## Exercise prompt:
Everything from the line containing "Kit Banjo Shimano" through the final line of the listing below should be given again, word for word, and nothing else.
┌────────
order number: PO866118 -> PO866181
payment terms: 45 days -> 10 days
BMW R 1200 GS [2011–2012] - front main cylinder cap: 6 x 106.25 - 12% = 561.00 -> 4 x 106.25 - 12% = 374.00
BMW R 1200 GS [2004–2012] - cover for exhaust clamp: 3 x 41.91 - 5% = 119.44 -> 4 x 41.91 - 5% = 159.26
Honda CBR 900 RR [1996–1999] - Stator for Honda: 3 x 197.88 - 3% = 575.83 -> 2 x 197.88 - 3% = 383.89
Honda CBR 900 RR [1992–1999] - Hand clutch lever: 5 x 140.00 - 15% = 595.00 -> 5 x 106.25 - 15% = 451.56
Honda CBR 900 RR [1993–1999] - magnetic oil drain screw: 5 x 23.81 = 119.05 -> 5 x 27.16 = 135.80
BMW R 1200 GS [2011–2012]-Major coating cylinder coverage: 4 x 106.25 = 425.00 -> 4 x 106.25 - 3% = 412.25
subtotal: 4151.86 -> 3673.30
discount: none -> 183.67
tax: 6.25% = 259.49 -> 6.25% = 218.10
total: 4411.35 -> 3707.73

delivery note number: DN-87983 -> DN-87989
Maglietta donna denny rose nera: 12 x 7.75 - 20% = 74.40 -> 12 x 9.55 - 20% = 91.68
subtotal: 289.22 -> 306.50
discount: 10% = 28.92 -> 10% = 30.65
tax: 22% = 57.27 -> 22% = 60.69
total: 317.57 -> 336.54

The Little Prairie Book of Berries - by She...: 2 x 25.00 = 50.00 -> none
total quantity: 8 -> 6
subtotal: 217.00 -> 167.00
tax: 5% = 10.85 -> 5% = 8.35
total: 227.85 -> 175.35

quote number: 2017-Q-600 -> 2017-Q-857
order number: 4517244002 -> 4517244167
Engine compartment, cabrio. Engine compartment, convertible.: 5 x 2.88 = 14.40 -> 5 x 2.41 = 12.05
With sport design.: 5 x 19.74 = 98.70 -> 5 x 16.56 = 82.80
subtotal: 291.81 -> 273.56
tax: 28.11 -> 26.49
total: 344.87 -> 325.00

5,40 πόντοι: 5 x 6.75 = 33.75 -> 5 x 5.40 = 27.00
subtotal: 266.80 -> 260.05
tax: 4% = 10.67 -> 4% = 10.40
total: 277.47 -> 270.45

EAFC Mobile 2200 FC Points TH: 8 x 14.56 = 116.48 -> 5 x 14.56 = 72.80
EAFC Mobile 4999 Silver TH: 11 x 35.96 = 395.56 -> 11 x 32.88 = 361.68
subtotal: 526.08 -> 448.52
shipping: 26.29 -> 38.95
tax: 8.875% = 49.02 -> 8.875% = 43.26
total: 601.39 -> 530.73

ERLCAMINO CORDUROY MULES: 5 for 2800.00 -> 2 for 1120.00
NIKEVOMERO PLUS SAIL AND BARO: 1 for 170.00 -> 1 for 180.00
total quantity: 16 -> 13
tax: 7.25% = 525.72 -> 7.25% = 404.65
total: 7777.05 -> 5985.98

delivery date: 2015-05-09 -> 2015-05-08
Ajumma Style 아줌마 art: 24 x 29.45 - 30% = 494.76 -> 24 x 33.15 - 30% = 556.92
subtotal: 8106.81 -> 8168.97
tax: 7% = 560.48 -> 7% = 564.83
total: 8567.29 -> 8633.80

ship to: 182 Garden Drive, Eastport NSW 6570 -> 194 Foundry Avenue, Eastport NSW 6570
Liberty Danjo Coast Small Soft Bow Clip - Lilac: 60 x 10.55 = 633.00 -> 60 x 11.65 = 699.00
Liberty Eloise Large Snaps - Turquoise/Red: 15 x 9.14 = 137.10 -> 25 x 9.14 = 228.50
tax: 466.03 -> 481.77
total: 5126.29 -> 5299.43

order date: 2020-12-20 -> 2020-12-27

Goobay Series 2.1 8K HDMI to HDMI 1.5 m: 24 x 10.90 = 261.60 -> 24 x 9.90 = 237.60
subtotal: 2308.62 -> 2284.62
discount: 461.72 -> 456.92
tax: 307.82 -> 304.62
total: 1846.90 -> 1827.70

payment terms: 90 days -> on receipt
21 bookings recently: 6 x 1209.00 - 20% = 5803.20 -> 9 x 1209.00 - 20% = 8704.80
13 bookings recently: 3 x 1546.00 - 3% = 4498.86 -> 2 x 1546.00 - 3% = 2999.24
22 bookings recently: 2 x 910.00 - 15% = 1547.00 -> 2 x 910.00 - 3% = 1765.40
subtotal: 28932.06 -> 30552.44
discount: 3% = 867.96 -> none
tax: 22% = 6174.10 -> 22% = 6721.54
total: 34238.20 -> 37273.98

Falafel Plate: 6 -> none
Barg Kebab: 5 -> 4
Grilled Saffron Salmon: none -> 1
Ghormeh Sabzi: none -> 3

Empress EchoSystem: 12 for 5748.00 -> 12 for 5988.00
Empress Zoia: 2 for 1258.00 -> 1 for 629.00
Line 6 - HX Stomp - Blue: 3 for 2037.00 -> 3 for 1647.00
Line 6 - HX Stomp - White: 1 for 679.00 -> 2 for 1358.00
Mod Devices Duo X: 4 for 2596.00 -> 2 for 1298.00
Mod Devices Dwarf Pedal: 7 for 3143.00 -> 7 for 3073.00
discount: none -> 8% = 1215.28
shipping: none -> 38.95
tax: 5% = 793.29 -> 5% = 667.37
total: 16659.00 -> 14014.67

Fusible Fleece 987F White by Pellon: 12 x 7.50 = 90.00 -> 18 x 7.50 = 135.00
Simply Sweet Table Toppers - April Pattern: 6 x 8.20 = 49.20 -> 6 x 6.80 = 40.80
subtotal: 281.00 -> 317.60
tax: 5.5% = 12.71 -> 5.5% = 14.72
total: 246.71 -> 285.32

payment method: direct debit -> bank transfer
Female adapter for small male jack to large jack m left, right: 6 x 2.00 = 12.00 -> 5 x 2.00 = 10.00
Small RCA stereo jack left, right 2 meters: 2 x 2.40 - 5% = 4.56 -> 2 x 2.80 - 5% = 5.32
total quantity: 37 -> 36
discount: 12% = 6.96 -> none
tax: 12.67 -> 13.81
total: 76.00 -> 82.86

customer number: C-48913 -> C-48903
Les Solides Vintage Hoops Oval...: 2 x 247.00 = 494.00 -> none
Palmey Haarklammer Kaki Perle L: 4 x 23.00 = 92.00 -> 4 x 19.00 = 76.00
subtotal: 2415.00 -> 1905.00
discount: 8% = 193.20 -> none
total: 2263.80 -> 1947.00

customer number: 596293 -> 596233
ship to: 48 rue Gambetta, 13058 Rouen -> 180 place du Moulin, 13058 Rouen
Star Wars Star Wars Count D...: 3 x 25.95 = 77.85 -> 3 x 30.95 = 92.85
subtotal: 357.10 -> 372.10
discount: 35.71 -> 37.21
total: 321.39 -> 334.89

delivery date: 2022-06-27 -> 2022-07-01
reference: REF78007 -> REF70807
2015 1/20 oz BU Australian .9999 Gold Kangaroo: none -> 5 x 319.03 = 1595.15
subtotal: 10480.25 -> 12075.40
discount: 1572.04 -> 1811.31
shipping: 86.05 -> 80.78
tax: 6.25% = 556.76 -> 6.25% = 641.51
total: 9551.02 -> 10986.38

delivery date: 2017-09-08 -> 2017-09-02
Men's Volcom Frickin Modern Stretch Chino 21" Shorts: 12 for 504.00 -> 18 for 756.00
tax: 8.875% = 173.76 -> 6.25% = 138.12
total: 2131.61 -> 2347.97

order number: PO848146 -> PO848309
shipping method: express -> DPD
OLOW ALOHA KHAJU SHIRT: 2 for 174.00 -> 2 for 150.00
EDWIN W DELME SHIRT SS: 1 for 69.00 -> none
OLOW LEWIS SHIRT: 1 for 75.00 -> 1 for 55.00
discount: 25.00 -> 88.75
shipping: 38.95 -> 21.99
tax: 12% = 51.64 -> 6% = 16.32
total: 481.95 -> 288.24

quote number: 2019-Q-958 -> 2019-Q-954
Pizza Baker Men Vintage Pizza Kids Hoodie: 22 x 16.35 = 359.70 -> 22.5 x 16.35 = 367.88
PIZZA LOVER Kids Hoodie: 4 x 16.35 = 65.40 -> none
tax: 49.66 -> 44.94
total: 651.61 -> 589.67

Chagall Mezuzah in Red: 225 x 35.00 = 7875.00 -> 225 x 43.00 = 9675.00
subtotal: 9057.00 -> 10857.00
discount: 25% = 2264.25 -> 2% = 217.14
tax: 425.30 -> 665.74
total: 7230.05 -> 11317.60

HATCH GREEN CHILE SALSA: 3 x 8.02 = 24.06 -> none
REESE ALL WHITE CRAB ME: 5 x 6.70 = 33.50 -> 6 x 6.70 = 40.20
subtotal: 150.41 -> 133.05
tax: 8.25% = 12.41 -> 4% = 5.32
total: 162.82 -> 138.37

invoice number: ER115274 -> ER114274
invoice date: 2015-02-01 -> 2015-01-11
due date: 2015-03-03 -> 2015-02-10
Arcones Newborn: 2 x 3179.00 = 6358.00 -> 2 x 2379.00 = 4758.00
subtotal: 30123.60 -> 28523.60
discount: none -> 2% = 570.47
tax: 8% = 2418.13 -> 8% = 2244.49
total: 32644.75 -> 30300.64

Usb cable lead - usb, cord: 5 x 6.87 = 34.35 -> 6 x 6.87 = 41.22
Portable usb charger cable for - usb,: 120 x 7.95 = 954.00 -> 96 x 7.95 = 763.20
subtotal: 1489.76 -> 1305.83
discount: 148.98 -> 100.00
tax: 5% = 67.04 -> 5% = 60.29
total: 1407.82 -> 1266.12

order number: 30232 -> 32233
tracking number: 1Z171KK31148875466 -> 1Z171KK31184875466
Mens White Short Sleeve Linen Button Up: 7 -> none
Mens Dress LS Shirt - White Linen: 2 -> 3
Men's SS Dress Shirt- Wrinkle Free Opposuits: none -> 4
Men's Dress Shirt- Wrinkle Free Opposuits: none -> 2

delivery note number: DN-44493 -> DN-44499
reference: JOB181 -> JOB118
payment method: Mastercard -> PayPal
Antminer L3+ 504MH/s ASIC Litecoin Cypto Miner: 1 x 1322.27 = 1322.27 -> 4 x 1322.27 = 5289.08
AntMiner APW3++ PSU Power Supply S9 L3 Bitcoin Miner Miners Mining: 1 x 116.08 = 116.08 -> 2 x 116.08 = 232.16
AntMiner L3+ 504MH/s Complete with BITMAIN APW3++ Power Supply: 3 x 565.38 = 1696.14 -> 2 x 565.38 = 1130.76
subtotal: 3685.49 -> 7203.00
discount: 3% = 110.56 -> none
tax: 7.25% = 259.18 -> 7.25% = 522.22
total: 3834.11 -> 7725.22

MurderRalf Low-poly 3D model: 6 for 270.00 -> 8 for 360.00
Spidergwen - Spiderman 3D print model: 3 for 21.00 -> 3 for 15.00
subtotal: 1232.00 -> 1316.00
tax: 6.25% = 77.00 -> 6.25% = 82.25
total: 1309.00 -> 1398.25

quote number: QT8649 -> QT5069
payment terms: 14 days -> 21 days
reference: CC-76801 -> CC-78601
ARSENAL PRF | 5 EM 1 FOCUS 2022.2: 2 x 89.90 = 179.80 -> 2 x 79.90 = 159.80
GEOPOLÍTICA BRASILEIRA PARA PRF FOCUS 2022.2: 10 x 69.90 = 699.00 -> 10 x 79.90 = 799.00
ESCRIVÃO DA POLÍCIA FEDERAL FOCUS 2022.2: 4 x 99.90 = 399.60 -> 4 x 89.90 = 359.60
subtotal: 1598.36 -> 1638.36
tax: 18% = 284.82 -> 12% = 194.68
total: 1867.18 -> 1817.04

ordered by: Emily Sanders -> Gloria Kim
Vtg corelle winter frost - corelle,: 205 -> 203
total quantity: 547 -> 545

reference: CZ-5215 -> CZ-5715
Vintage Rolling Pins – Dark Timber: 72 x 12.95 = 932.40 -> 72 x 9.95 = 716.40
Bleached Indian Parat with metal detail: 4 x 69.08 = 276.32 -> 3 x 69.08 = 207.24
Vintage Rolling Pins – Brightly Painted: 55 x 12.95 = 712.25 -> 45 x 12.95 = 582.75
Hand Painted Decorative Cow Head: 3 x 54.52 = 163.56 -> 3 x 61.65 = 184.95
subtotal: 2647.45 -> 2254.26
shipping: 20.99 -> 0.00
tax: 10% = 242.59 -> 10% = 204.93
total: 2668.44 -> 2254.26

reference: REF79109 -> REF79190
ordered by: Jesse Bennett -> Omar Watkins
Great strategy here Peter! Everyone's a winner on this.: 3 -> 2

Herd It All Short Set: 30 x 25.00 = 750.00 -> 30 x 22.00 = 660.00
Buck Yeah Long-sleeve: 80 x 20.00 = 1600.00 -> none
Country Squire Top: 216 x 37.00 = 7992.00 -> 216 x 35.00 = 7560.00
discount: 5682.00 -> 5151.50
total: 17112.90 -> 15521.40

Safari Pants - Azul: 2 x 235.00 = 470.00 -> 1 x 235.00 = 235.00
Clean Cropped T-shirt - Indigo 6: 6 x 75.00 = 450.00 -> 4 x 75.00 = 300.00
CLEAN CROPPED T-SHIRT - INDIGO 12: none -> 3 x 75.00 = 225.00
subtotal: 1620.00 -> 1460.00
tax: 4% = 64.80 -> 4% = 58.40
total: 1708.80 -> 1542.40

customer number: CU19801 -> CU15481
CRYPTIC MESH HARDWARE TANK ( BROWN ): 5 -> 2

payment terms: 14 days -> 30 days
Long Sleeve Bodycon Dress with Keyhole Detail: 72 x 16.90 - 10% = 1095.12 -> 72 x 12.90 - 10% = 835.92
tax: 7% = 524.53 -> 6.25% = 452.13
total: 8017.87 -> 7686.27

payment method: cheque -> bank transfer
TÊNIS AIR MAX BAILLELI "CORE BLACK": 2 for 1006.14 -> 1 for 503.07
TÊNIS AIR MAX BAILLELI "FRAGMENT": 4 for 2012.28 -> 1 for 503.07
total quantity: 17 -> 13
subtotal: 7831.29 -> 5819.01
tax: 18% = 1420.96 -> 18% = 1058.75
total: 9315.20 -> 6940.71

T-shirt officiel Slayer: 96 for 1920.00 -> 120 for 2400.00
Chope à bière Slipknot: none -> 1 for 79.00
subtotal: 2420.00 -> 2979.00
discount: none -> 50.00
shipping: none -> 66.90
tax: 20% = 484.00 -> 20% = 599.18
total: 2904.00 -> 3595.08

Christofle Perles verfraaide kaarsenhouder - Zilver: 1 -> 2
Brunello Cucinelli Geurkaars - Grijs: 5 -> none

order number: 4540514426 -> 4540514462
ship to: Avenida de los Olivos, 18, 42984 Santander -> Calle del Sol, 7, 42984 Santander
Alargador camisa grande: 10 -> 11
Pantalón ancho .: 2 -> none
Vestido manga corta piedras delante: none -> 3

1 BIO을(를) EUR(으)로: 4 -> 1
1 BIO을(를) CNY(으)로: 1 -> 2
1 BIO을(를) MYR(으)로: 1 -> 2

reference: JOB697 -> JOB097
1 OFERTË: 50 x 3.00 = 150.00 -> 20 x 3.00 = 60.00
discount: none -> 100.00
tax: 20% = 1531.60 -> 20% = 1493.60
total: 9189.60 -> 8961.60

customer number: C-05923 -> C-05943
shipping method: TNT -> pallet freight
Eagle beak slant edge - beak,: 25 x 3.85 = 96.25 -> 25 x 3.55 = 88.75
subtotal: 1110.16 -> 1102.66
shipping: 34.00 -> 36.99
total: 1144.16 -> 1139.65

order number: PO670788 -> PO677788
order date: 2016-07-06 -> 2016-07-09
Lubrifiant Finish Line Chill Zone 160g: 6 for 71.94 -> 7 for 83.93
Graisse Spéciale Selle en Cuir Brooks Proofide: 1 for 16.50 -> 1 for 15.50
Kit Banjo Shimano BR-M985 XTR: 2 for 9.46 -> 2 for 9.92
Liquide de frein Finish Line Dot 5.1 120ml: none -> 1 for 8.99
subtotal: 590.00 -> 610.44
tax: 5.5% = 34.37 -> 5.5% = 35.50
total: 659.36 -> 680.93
└────────
## Finished exercise:
Kit Banjo Shimano BR-M985 XTR: 2 for 9.46 -> 2 for 9.92
Liquide de frein Finish Line Dot 5.1 120ml: none -> 1 for 8.99
subtotal: 590.00 -> 610.44
tax: 5.5% = 34.37 -> 5.5% = 35.50
total: 659.36 -> 680.93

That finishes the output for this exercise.